Uploaded image for project: 'Debezium'
  1. Debezium
  2. DBZ-8972

debezium/server mongodb org.apache.kafka.connect.errors.DataException: is not a valid field name

XMLWordPrintable

    • False
    • Hide

      None

      Show
      None
    • False

      Bug report

      Using mongodb source connector and NATS Jetstream sink connector, trying to deploy debezium server on our k8s cluster, for 6 replica sets. They worked fine initially when we didn't have any transformers defined. But we came across MongoDB New Document State Extraction and wanted to unwrap the document instead of having before and after fields as json strings and having to extract values downstream. 

       

      We expect io.debezium.connector.mongodb.transforms.ExtractNewDocumentState to handle schema changes as well, instead of throwing exceptions whenever there's a new field that it didn't see before. This configuration works fine (for now) for some of the replica sets and collections but fails with the following exception for others.

      org.apache.kafka.connect.errors.DataException:<field_name> is not a valid field name.

      We would like to retain all the info we can get from the change stream of mongo and write it into our data lake.
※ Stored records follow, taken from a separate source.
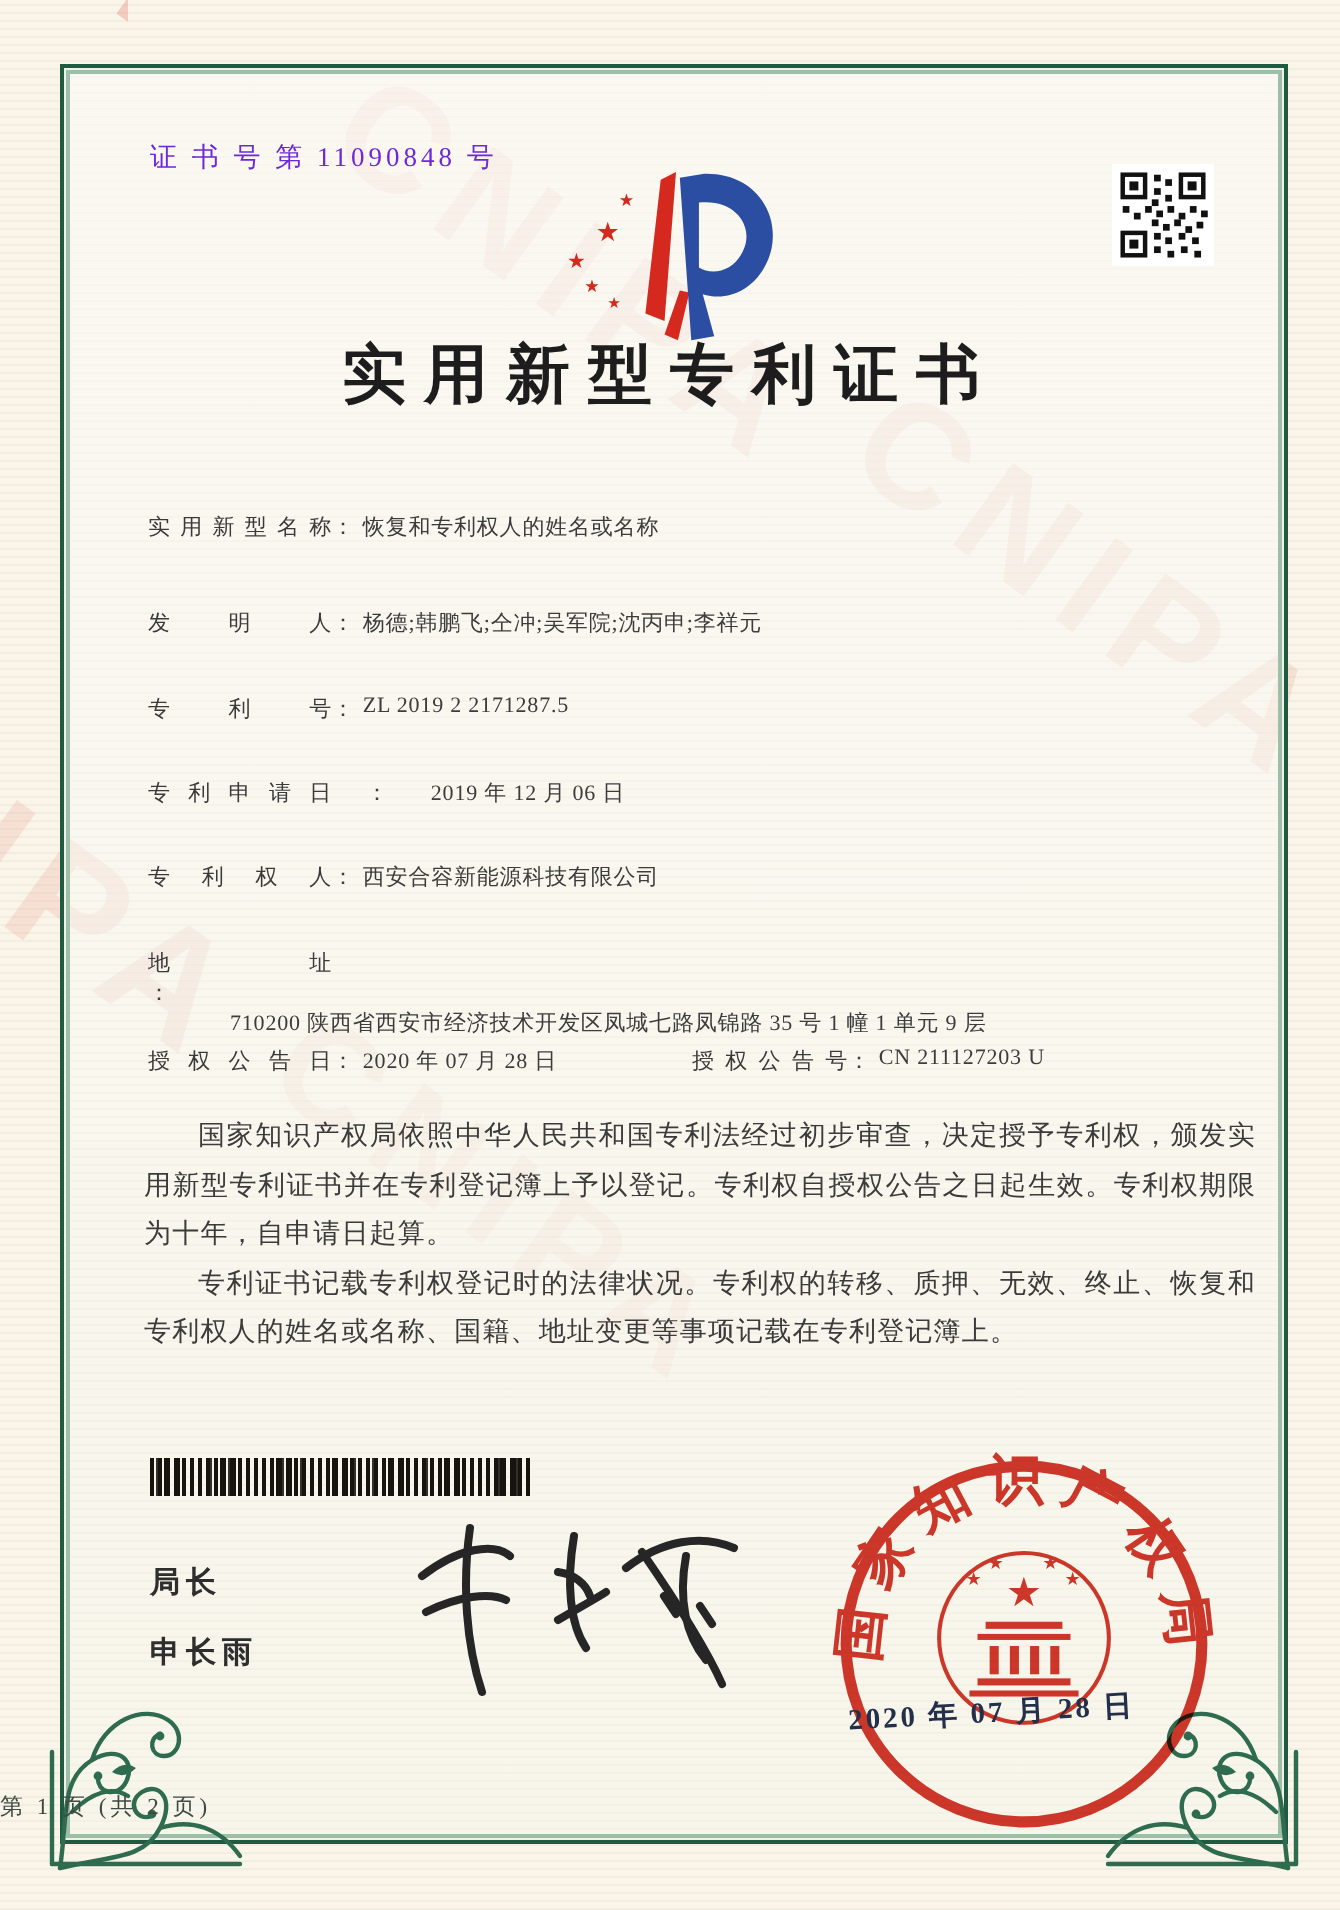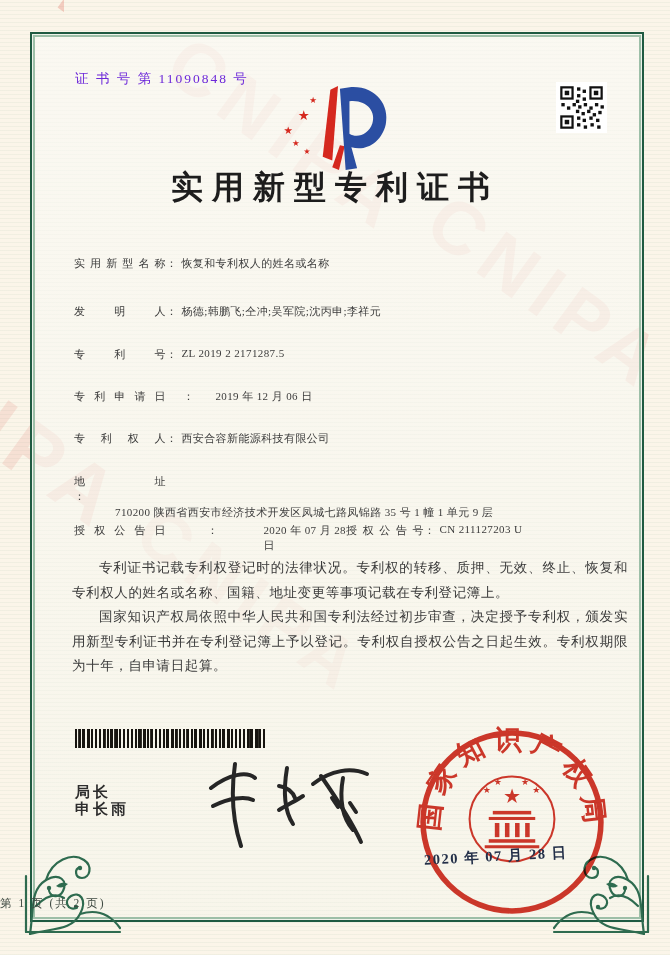"授权公告日" .pub-group1 { gap: 41px -> none }
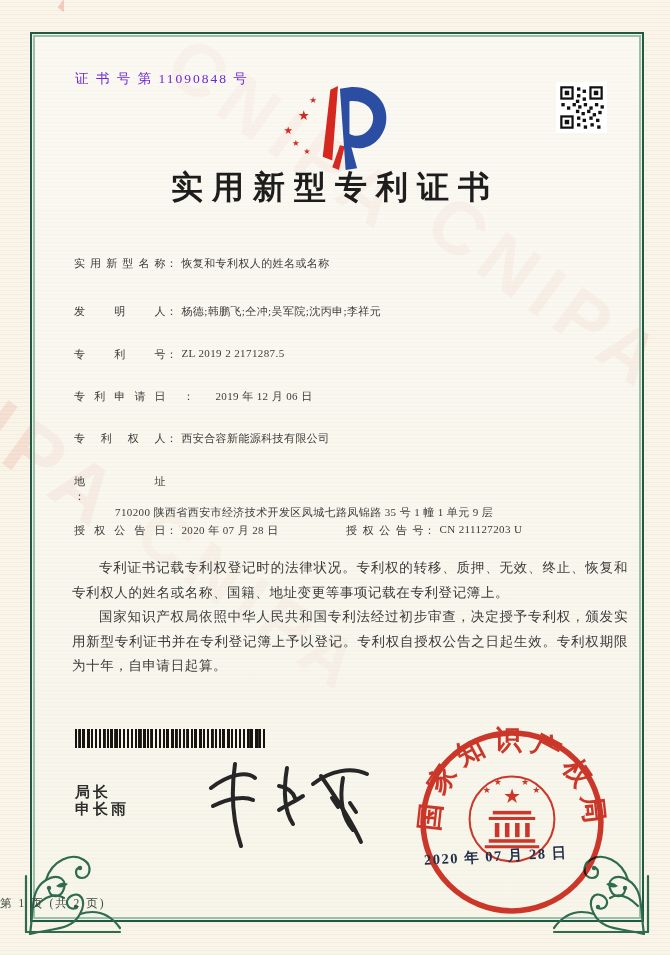"专利证书记载专利权登记时的法律状况。专利权的转移、质押、无效、终止、恢复和专利权" p { order: before "国家知识产权局依照中华人民共和国专利法经过初步审查，决定授予专利权，颁发实用新型" -> after "国家知识产权局依照中华人民共和国专利法经过初步审查，决定授予专利权，颁发实用新型" }
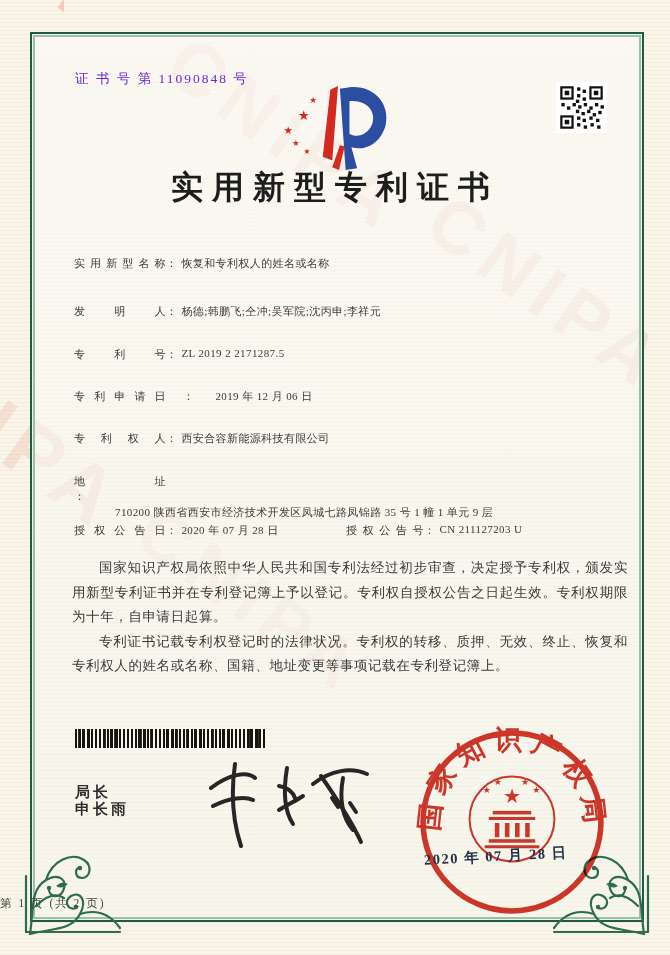"申长雨" .signer .line2 { font-family: Liberation Mono, monospace -> none; margin-top: 4px -> 20px }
So ignoring such fields also not an option. 

       

      We might be missing something or have wrong assumptions, please point me to the right configs, if something's missing in our configuarion.

      What Debezium connector do you use and what version?

      debezium/server:3.0
      version: 3.0.8.Final

      What is the connector configuration?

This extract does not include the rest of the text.